Practice recommendations
  • Consider adding bedtime NPH insulin to maximal oral therapy—a simple, safe, and well-tolerated regimen that lowers HbA1c on average by 1 percentage point.
  • Expect this regimen to fail for about 25% of patients within 1 year.
ABSTRACT

Objective: To evaluate the effects of insulin 30/70 twice daily or bedtime isophane (NPH) insulin plus continued sulfonylurea and metformin in patients with type 2 diabetes in primary care.

Study Design: Open-label, randomized trial.

Population: Persons younger than 76 years with type 2 diabetes whose disease had not been controlled with oral hypoglycemic agents alone. A total of 64 insulinnaïve patients treated with maximal feasible dosages of sulfonylurea and metformin (baseline glycosylated hemoglobin [HbA1c]=8.5%) were randomly assigned to insulin monotherapy (IM group; n=31) or insulin in addition to unchanged oral hypoglycemic medication (IC group; n=33) for 12 months. Insulin doses were adjusted to obtain fasting glucose <7.0 mmol/L and postprandial glucose <10.0 mmol/L.

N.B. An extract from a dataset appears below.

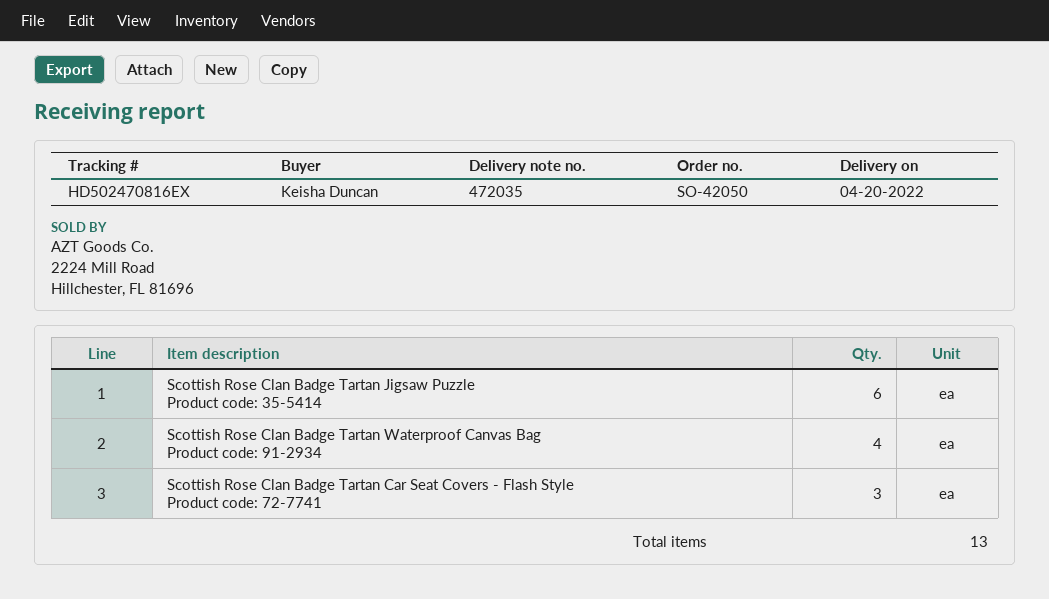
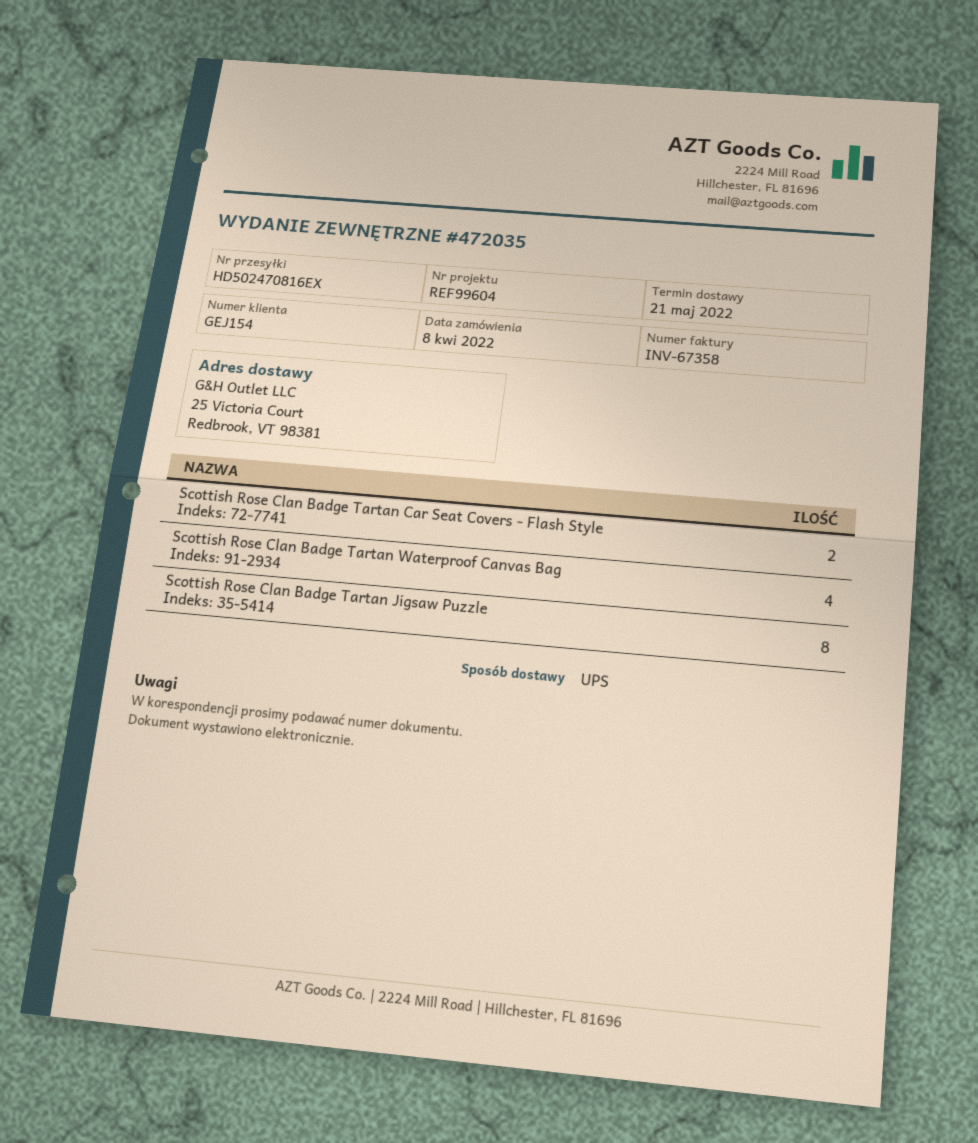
delivery date: 2022-04-20 -> 2022-05-21
Scottish Rose Clan Badge Tartan Jigsaw Puzzle: 6 -> 8
Scottish Rose Clan Badge Tartan Car Seat Covers - Flash Style: 3 -> 2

Outcomes Measured: Outcome measures included HbA1c, treatment failure, weight, hypoglycemic events and symptoms, satisfaction with treatment, general well-being, and fear of injecting insulin and testing.

Results: HbA1c improved from 8.3% to 7.6% in the IC group, and from 8.8% to 7.6% in the IM group (P=NS). The IC group had 24% treatment failures, compared with 2% in the IM group (P=.09). Patients in the IC group had less weight gain than those in the IM group (1.3 vs 4.2 kg; P=.01), and they reported fewer hypoglycemic events (2.7 vs 4.3; P=.02). Increased satisfaction with treatment was equal in the 2 groups, and general well-being improved by 3.0 points more in the IC group (P=.05). Fear of self-injecting and self-testing did not differ.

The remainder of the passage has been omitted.